SOURCE RECORDS START

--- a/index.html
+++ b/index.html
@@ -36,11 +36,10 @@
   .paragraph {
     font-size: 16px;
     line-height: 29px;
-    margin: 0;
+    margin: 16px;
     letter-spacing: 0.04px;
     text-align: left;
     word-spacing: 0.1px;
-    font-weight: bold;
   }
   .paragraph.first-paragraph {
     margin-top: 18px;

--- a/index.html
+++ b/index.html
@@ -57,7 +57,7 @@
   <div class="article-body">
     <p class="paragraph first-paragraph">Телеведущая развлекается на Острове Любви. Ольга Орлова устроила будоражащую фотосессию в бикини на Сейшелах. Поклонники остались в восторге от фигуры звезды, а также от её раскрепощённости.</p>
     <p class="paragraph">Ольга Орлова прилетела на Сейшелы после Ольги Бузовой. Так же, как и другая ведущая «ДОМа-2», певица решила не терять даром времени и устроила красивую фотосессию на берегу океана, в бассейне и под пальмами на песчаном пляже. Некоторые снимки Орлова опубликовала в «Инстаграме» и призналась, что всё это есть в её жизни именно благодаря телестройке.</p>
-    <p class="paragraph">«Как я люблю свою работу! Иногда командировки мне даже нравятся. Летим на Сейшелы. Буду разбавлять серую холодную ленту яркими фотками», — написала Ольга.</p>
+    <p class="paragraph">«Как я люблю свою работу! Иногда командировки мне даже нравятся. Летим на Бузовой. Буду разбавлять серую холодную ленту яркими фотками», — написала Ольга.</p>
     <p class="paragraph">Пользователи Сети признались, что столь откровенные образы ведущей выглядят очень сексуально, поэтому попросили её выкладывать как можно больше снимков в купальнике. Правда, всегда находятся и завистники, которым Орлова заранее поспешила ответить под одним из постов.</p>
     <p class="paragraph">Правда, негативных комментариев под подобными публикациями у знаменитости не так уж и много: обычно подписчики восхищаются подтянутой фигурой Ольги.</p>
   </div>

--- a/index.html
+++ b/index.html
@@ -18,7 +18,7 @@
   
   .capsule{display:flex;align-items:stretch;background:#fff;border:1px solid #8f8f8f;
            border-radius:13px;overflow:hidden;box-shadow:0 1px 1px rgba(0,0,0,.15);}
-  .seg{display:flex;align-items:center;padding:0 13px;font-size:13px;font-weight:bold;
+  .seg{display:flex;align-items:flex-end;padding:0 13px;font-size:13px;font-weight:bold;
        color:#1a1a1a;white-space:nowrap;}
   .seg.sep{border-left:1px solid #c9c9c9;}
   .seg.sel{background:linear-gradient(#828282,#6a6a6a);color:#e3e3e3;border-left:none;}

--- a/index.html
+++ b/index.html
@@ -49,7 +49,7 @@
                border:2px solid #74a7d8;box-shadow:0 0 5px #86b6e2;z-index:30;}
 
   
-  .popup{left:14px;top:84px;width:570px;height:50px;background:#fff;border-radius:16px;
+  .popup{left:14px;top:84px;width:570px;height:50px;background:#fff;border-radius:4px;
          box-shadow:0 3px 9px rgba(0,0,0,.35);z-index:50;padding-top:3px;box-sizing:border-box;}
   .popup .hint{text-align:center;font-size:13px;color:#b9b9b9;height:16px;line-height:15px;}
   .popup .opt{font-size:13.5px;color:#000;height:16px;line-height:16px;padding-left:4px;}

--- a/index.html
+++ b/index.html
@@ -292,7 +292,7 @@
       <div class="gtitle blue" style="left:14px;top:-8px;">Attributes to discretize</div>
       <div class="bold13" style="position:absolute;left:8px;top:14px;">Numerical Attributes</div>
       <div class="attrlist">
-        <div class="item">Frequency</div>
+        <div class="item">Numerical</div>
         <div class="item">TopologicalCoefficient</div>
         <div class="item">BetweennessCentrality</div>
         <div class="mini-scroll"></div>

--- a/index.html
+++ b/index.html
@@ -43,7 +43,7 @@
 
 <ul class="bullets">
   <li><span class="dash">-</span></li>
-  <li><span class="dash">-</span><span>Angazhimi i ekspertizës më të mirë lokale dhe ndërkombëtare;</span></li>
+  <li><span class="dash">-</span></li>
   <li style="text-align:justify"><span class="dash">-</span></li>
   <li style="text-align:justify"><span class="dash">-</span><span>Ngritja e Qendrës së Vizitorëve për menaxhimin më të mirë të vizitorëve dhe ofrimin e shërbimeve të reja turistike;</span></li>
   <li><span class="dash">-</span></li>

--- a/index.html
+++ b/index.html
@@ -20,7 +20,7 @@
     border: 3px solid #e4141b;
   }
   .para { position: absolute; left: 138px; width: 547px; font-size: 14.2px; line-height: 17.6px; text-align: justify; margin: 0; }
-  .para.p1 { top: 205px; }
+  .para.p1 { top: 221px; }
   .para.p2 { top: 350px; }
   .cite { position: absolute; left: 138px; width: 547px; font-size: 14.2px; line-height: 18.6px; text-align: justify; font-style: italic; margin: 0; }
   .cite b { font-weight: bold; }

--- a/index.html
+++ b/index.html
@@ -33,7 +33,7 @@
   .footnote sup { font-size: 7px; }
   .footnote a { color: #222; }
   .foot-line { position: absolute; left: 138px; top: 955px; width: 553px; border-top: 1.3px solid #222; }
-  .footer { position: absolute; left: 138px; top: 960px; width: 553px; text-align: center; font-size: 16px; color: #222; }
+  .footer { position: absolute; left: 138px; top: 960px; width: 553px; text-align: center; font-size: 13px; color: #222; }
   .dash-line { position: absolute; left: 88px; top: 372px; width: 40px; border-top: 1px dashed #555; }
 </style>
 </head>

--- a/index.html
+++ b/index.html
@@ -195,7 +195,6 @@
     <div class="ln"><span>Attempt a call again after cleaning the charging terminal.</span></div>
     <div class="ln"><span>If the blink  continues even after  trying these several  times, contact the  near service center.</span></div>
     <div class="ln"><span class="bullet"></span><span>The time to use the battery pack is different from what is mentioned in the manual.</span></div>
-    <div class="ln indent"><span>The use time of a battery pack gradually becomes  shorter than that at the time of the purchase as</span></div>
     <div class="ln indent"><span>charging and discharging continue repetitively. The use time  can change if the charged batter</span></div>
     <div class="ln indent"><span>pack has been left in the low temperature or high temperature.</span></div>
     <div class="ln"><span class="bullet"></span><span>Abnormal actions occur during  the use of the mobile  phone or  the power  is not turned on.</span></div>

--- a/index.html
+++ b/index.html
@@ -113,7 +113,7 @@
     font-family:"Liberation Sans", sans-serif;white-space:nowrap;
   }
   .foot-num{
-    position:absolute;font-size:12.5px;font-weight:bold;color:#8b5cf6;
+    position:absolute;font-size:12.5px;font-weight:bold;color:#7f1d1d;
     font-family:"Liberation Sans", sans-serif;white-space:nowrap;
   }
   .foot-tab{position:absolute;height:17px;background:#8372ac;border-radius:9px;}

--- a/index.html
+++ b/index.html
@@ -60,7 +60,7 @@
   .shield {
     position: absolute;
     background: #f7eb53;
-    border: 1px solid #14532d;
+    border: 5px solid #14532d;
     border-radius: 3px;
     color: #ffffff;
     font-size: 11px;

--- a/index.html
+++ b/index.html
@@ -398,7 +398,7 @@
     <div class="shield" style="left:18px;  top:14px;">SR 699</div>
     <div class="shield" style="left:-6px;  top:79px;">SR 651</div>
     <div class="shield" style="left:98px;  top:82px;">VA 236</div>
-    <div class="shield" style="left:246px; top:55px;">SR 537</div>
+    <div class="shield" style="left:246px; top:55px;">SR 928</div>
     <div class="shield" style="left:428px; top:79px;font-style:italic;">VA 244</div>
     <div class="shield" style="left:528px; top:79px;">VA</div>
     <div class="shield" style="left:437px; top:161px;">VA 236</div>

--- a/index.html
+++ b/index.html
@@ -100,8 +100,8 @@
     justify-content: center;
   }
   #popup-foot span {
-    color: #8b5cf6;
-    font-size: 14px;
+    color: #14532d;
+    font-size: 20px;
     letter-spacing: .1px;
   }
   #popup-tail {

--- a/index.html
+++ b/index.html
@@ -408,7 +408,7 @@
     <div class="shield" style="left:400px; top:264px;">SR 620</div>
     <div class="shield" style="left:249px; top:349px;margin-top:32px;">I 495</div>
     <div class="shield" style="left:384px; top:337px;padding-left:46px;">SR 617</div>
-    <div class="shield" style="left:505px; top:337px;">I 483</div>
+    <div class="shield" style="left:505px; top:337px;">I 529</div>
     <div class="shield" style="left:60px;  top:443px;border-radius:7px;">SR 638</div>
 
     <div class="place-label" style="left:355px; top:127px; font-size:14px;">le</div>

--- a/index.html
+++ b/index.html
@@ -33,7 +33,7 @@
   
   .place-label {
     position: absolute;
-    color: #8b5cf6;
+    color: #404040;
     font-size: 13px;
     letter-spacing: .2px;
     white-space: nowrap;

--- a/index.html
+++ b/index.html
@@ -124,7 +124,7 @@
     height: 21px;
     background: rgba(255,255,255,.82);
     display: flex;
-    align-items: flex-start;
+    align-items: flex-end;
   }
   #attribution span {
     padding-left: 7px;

SOURCE RECORDS END

Check each line of the preceding material for the word "Иногда", then state how many lines contain it, with no other text.

2